Your task | For every line in the entries that contains "would", show the whole line.

[Dataset items]
[Start of section]

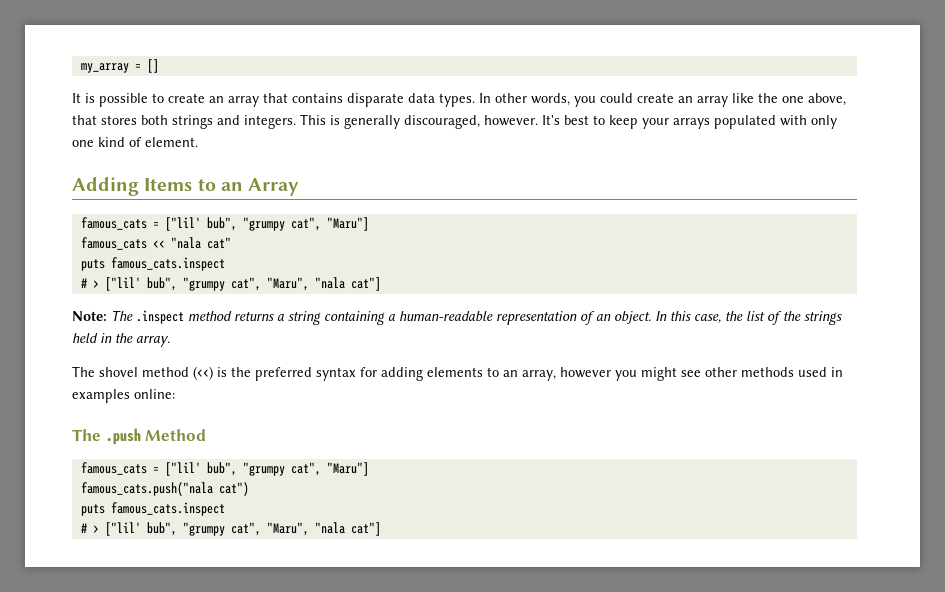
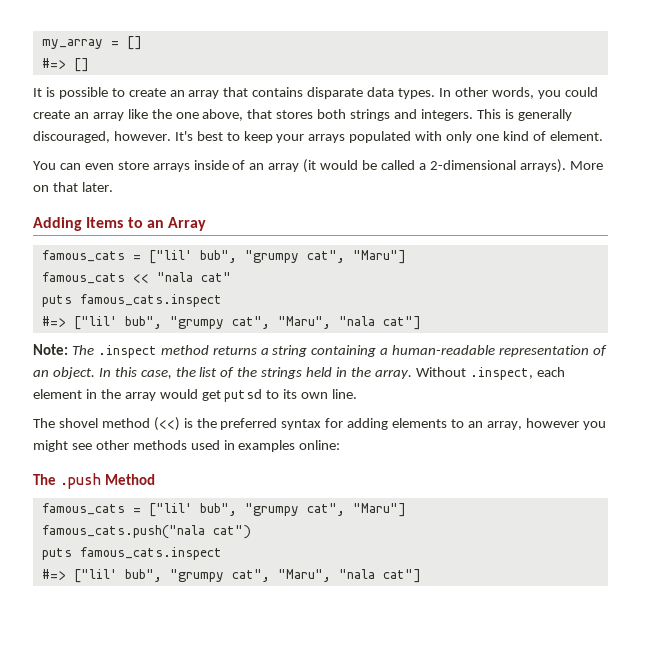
(159, 66) none -> [41,58,89,72] // #=> []
(198, 142) none -> [33,159,603,173] [33,182,113,192] // You can even store arrays inside of an array (it would be called a 2-dimensional arrays). More on that later.
[80,278,99,288] # > -> [41,316,66,327] #=>
(170, 341) none -> [415,367,565,380] [33,389,358,402] Without .inspect, each element in the array would get putsd to its own line.
[80,523,99,533] # > -> [41,569,66,580] #=>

[End of section]

Written solution |
(198, 142) none -> [33,159,603,173] [33,182,113,192] // You can even store arrays inside of an array (it would be called a 2-dimensional arrays). More on that later.
(170, 341) none -> [415,367,565,380] [33,389,358,402] Without .inspect, each element in the array would get putsd to its own line.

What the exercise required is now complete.